1.2. Development Goals towards Sustainability

Compared to the last publication of the development goals towards sustainability (accessed on 19 April 2023), the number of published papers on the topic has increased to 31,757 (as of 15 April 2024). A keyword search was run on the Web of Science (WoS) using the search terms “SDGs” and/or “Sustainable Development Goals”. The data covered the past 4.5 years (2020–2024), and a 14% growth in the number of publications over this period was evident. Notably, 62.2% of the papers were published with open access, representing an increase of 60% with respect to the previous set.
  • Table A1 lists the top 10 WoS categories, with “environmental sciences” leading, followed by “green sustainable science technology”.
  • Table A2 indicates that approximately 83% of the work originated in the top 10 countries, with China contributing approximately 18%, followed by the USA (12.9%) and the UK (10.3%). South American countries were absent from the ranking, while India, Spain, Australia, Italy, Germany, South Africa and Canada were included.
  • Table A3 presents the analysis by WoS index, showing the Science Citation Index Expanded (57.4%) as the most significant, followed by the Social Sciences Citation Index (39.4%).
  • Table A4 describes the distribution of papers across the individual SDGs. The results indicated a shift from the previous ranking, where SDG 3 prevailed, followed by SDG 2 and SDG 1. In the new ranking, SDG 13 led, followed by SDG 3 and SDG 11; SDGs 14, 15 and 16 received the least attention.

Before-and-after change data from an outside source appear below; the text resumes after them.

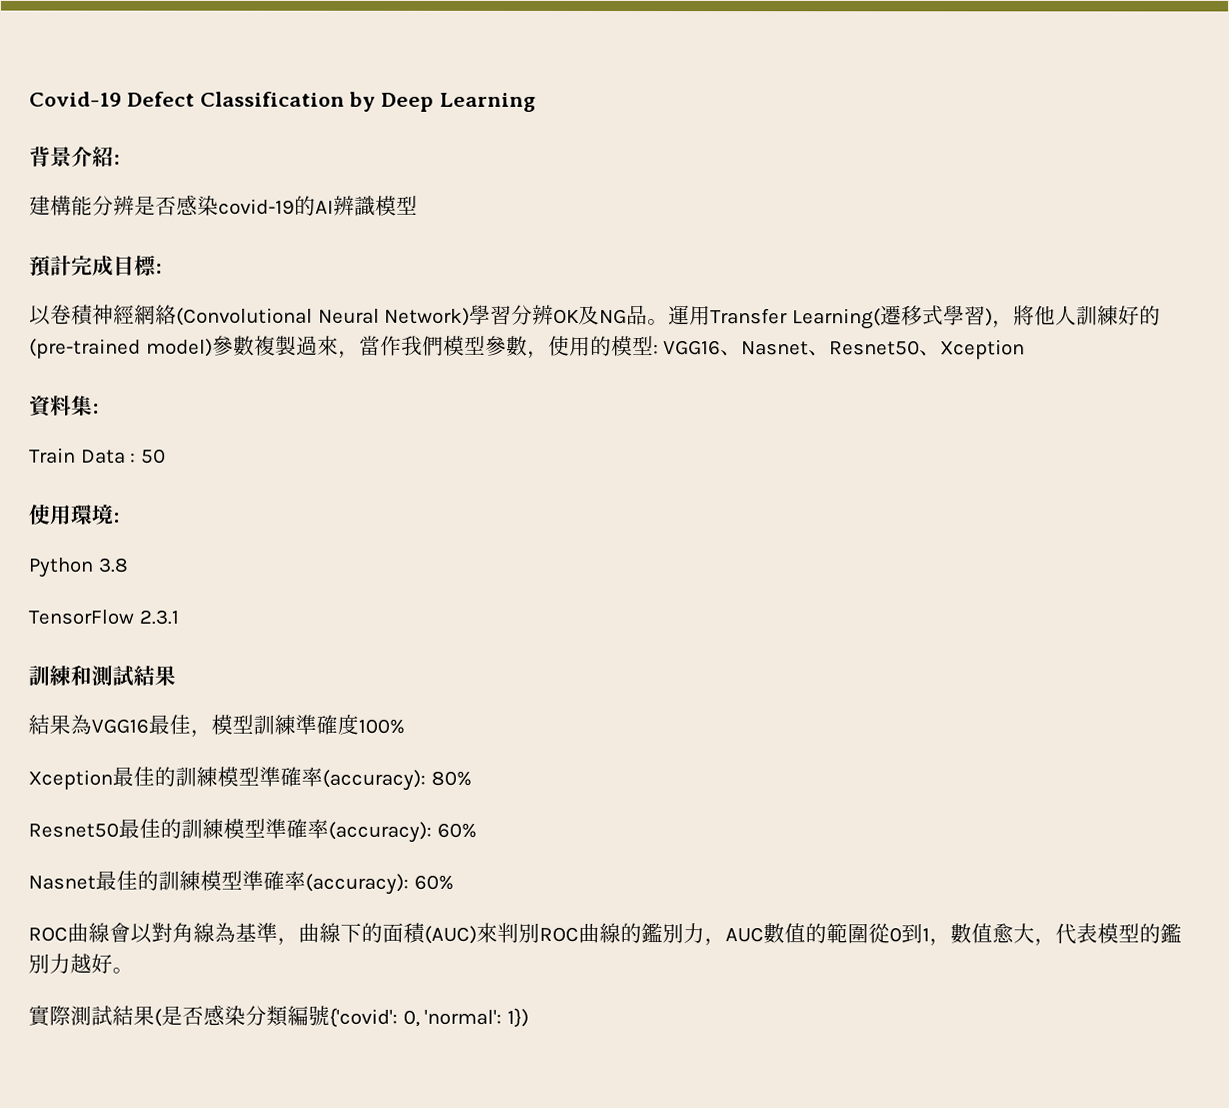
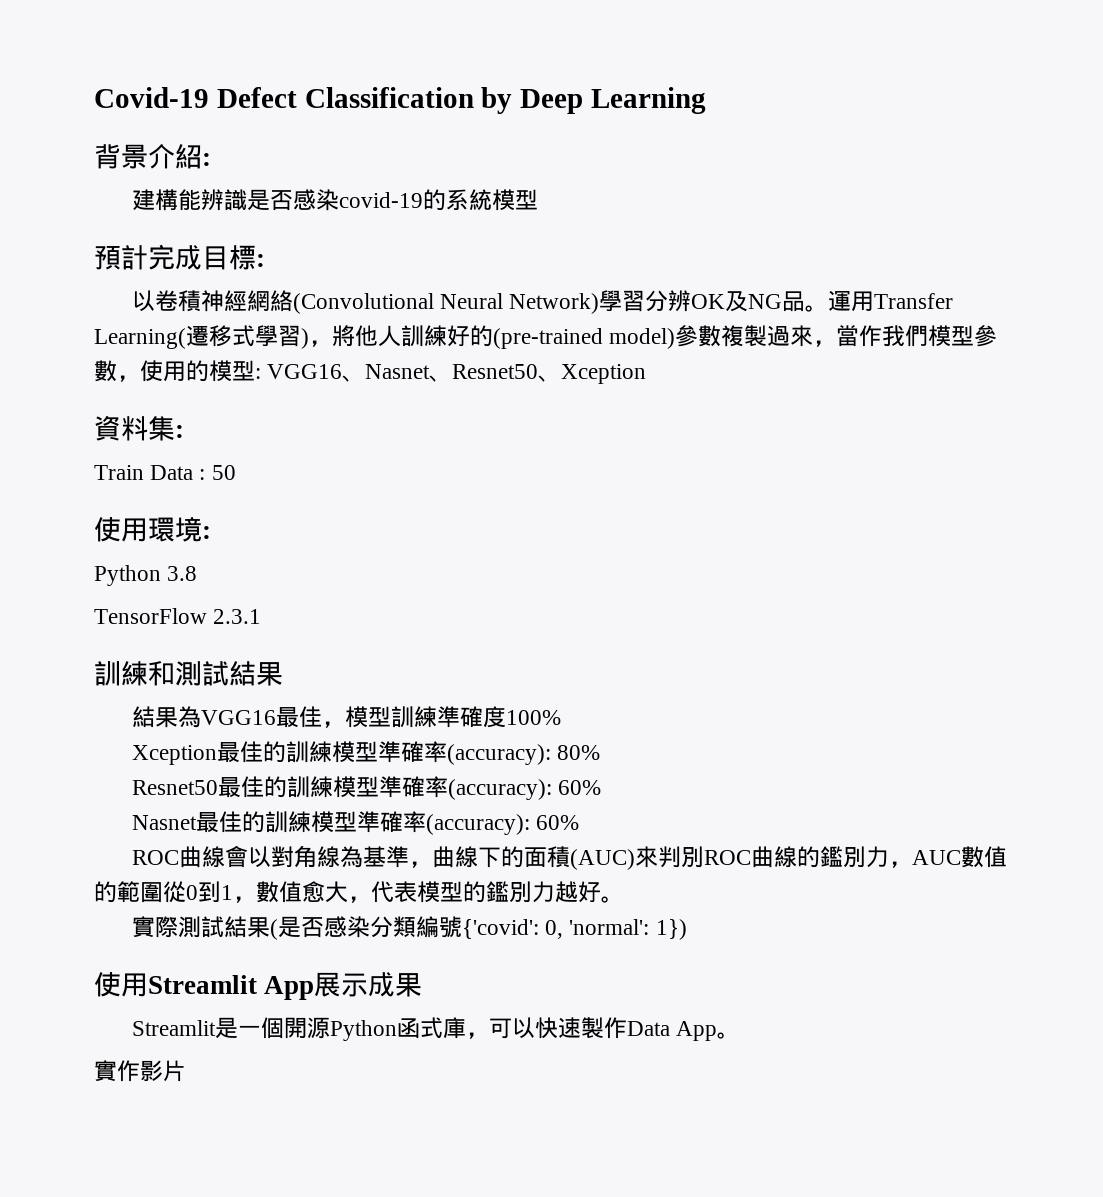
[92,195,135,216] 分辨 -> [200,189,247,211] 辨識
[315,195,376,216] AI辨識 -> [445,189,492,211] 系統
(529, 1017) none -> [94,972,423,1000] [131,1017,741,1041] [94,1060,186,1082] // 使用Streamlit App展示成果 // Streamlit是一個開源Python函式庫，可以快速製作Data App。 // 實作影片

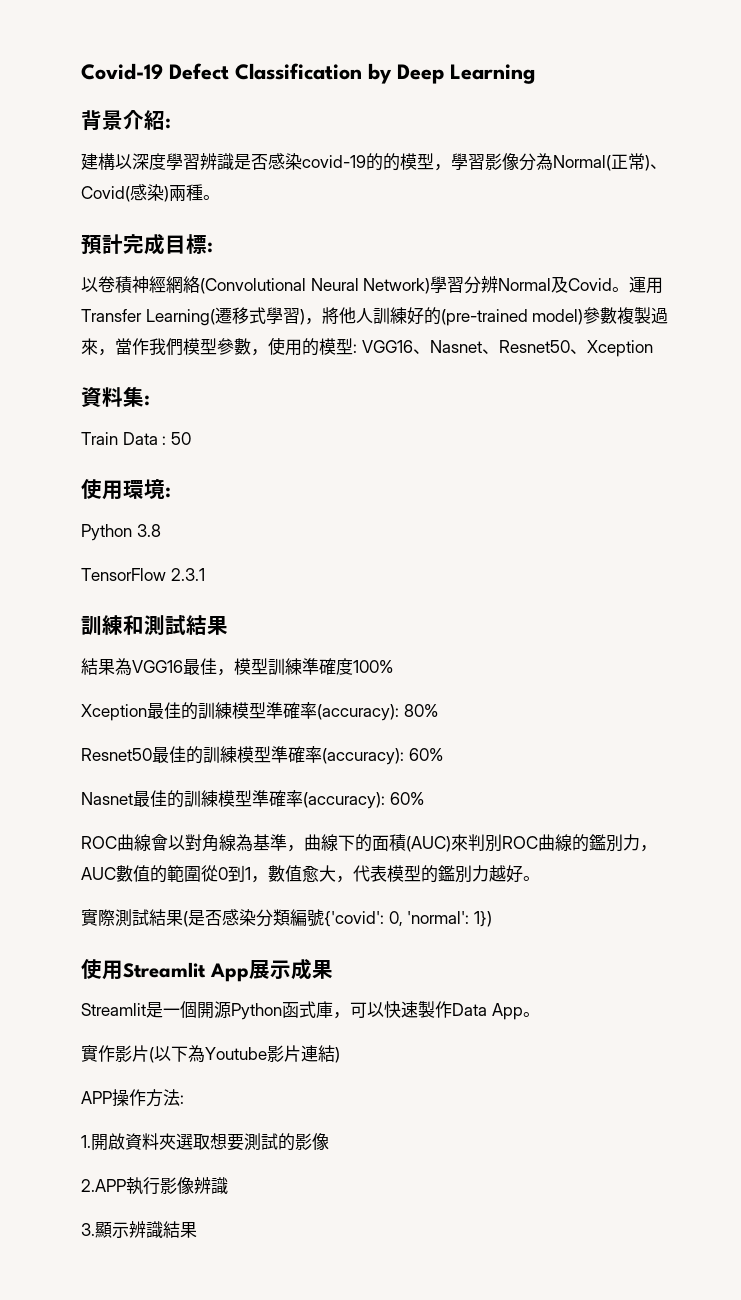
[177,189,201,211] 能 -> [115,153,200,170] 以深度學習
[445,189,538,211] 系統模型 -> [383,153,667,171] [81,184,220,202] 的模型，學習影像分為Normal(正常)、Covid(感染)兩種。
[691,291,806,312] OK及NG品 -> [498,276,613,293] Normal及Covid
(186, 1071) none -> [149,1045,340,1063] [81,1089,184,1107] [81,1133,329,1151] [81,1177,228,1195] [81,1221,197,1239] (以下為Youtube影片連結) // APP操作方法: // 1.開啟資料夾選取想要測試的影像 // 2.APP執行影像辨識 // 3.顯示辨識結果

1.3. The Role of SDG and BES Indicators

In 2015, all United Nations Member States adopted the 2030 Agenda for Sustainable Development. The reviewed literature analyzed the SDGs with respect to different goals, including food consumption [5], medical waste management [6], education institutions [7], tourism [8], digitalization [9], the circular economy [10], smart cities [11], fashion [12] and space [13]. Core research topics included the SDGs, Agenda 2030, climate change and sustainability indicators [14]. Since the launch of the SDGs, some environmental and social goals have shown significant improvement [15]. In this regard, the use of indicators to measure performance at the territorial level is crucial [16,17,18]. Globally defined targets are not easily transmitted to the national level [19], and the maintenance of ecosystem services and promotion of well-being in low-income countries must be made a priority [20].
SDG calculations benefit businesses by encouraging managers to adopt green solutions [21]. Additionally, they allow politicians and the public to measure performance at the territorial level [22]. Consequently, techniques for measuring and evaluating the SDGs are crucial for various categories of stakeholders [23]. Importantly, social welfare must be measured alongside SDG indicators [24], and several European countries have proposed specific tools for this purpose [25]. Italy, for instance, considers Equitable and Sustainable Wellbeing (BES) indicators across 12 dimensions [26]. It is considered a virtuous example [27], as it was the first OECD country to introduce supplementary measures to GDP at the economic planning stage [28].
Scholars have suggested regional evaluations incorporating both BES and SDG metrics [29] while stressing the importance of preserving the uniqueness of these indices [30]. The pursuit of equitable, sustainable development and a high standard of living requires the identification of SDG and BES overlap [31]. However, the aggregation of information (which may or may not be related) is a complex challenge [32], and composite indicators may be needed for this purpose [33]. The effectiveness of composite indicators relies on the weighting system used, which can be implicit (i.e., equally weighted) or explicit (i.e., based on expert judgment) [34]. Equal weighting methods are often preferred due to their simplicity and immediacy [35].
In the literature, the Italian territory has been analyzed with respect to the SDGs [22,31,36]. As both the SDGs [4] and the BES [37] have been classified for the Italian territory, this paper aims to address a gap in the literature by providing aggregate analyses of BES and SDG indicators (using MCDA and cluster analysis) to compare the territorial performance of Italian regions in 2022. The work not only provides a global comparison of the two sets of indicators but also develops the analysis at the macro-geographical level and for the three dimensions of sustainability (i.e., economic, environmental, social), generating a ranking for the different Italian regions.
This paper is structured as follows: Section 2 provides a review of the literature; Section 3 defines the methods used; Section 4 presents the results; Section 5 discusses the implications of the analyses; and Section 6 offers a brief conclusion.

2. Literature Analysis

The present literature analysis aimed at identifying the main topics and trends of authors and countries relative to the SDGs. Given the vast amount of literature on the SDGs, spanning both STEM (i.e., science, technology, engineering, mathematics) and non-STEM disciplines, the review adopted a high-level approach. As indicated in Section 1.2, WoS yielded a total of 31,757 papers, which was too extensive for this work and for analysis using bibliometric methods. Therefore, we employed a novel approach, conducting three separate searches on Scopus (accessed on 25 April 2024): one for publications related to economic sustainability from 2020–2024 (Section 2.1), one for publications related to social sustainability from 2020–2024 (Section 2.2) and one for publications related to environmental sustainability from 2020–2024 (Section 2.3). Finally, Section 2.4 proposes the results of a general search of papers related to the entire field of sustainability.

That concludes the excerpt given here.